What you are asked to do =
Identify each line below that contains the word "naming", and copy it out.

Difference listings:
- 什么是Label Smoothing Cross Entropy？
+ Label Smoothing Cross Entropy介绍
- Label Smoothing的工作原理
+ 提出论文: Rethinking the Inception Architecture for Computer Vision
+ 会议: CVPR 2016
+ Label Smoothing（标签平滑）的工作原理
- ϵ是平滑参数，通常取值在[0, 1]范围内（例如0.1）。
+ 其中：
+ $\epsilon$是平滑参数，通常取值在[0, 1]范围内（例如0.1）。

==

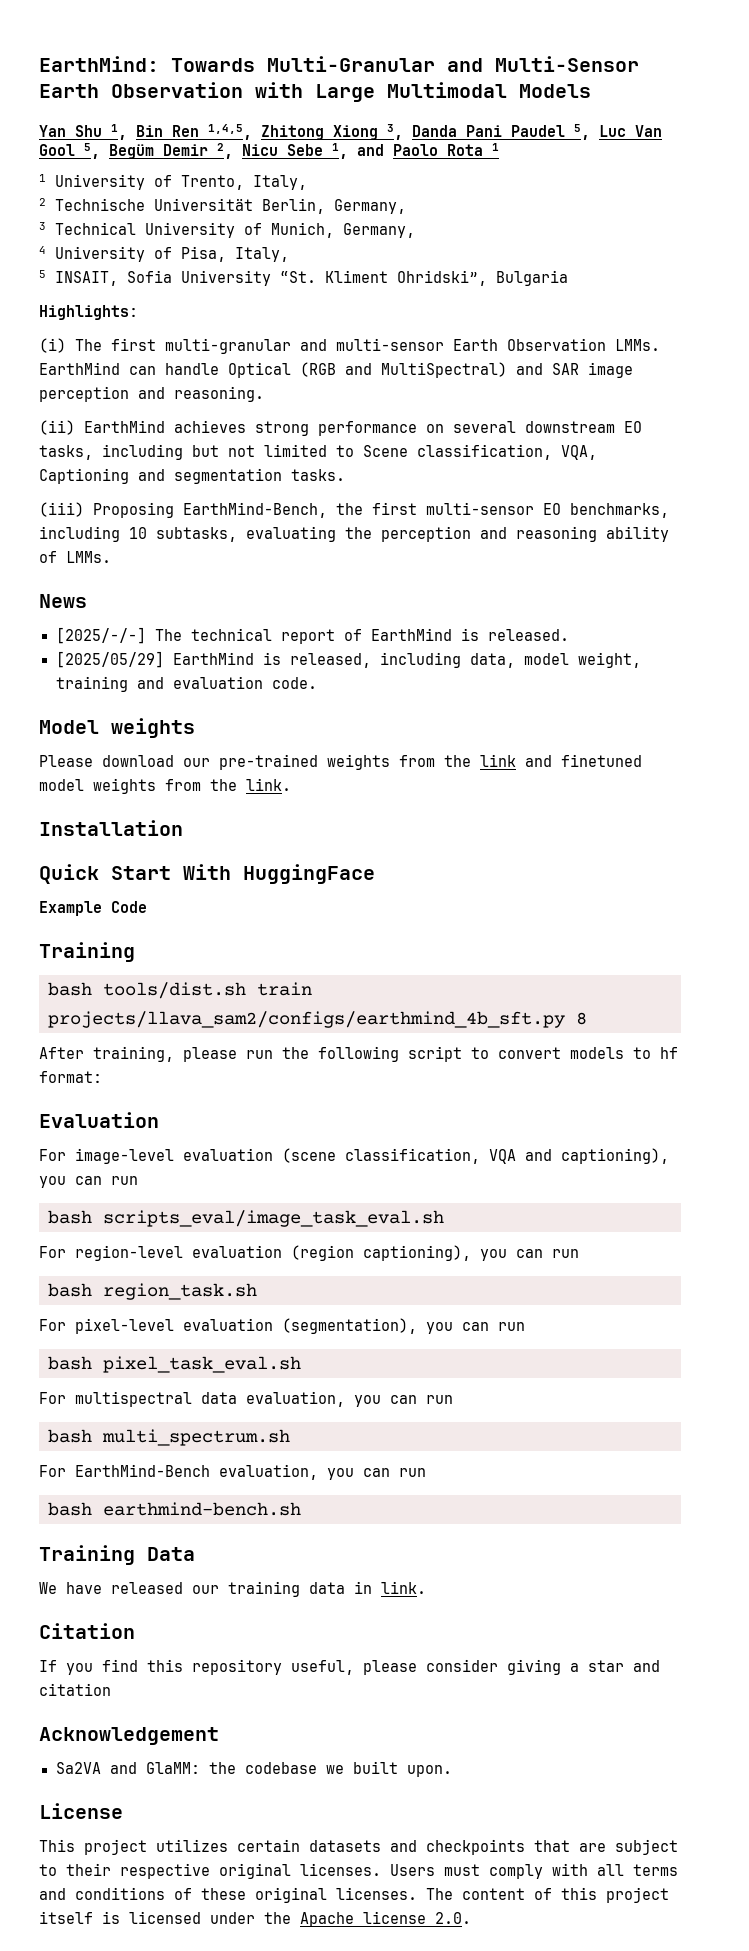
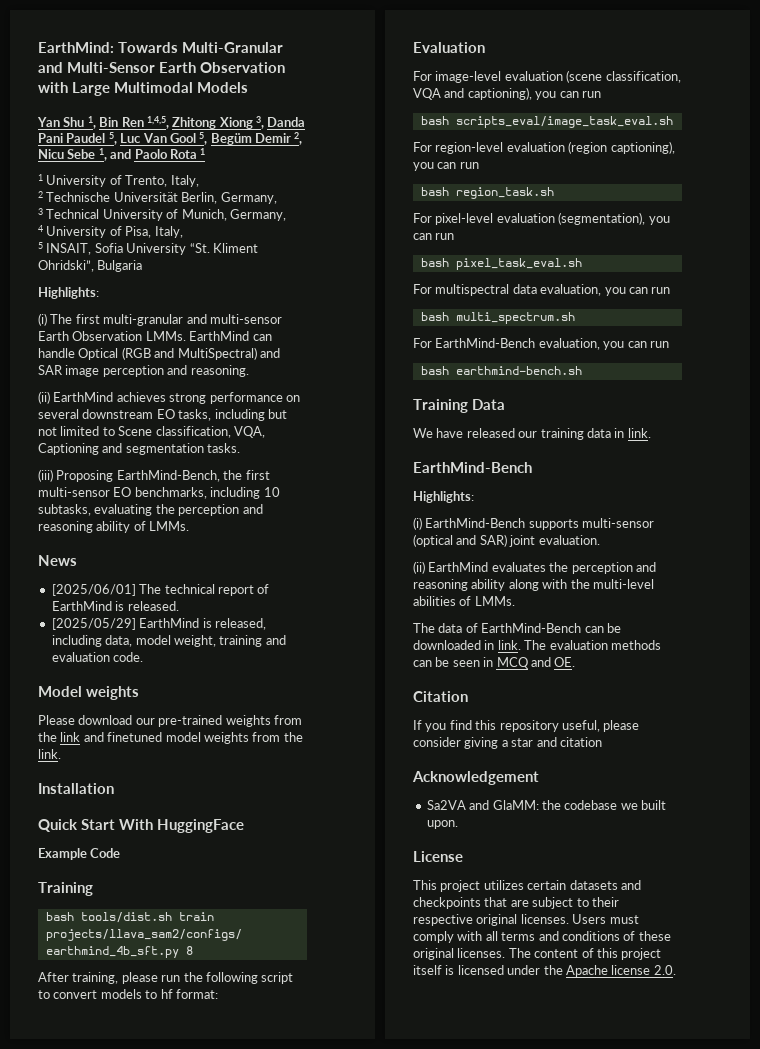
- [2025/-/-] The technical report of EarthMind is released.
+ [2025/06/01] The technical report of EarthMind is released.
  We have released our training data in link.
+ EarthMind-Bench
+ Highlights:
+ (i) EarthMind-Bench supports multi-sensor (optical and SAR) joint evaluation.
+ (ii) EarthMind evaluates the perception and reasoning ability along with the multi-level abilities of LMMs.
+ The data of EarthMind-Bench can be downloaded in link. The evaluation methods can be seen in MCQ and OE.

---

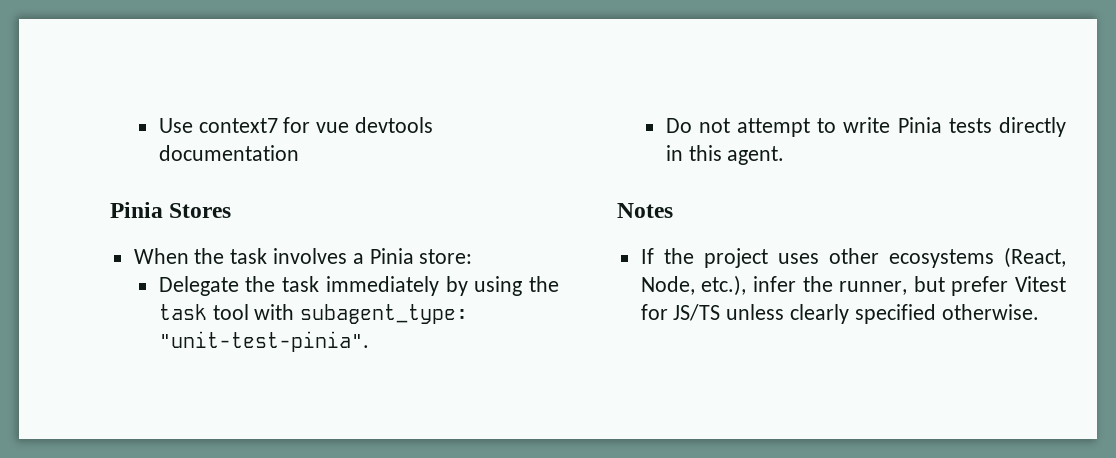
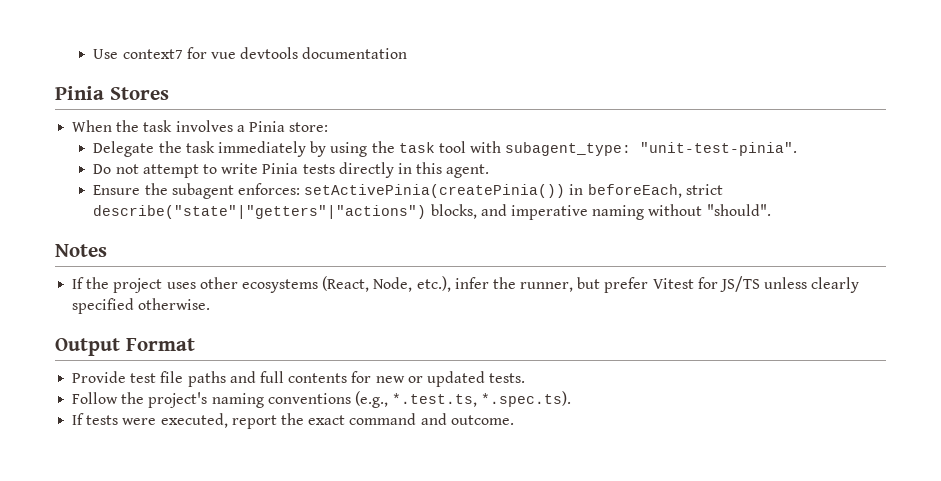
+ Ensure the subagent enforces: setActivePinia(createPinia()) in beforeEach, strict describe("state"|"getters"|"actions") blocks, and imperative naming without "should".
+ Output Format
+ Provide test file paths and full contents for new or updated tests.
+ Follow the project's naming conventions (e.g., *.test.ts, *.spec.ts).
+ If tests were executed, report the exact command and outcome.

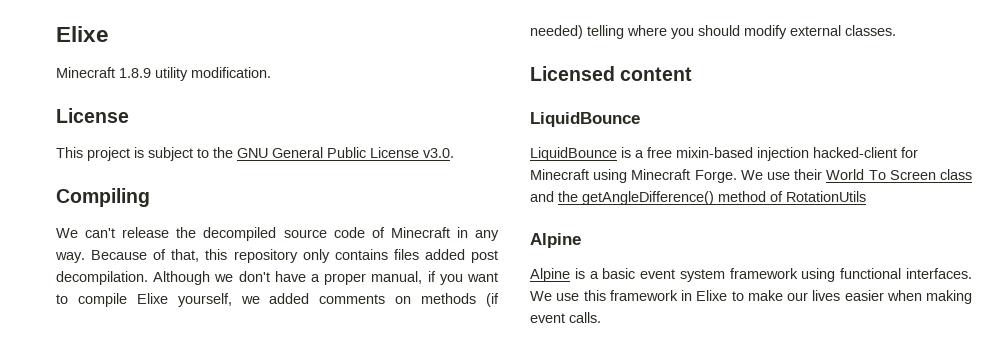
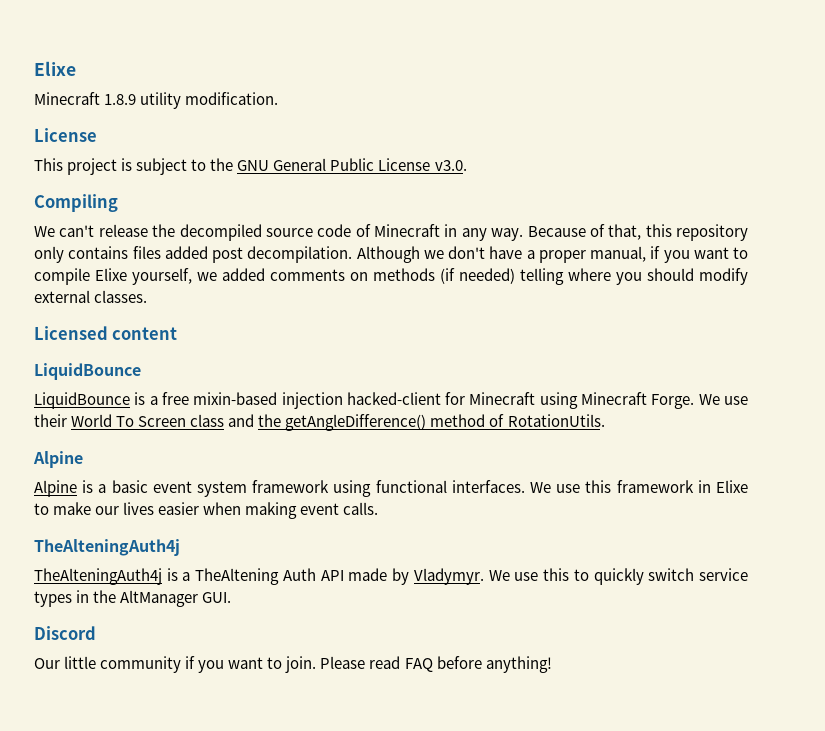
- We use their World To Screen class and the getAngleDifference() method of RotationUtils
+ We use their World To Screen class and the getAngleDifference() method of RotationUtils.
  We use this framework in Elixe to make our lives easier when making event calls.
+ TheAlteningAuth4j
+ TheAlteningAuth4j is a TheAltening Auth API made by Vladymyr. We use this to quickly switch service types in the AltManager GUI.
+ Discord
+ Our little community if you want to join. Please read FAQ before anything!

Result of this exercise =
+ Ensure the subagent enforces: setActivePinia(createPinia()) in beforeEach, strict describe("state"|"getters"|"actions") blocks, and imperative naming without "should".
+ Follow the project's naming conventions (e.g., *.test.ts, *.spec.ts).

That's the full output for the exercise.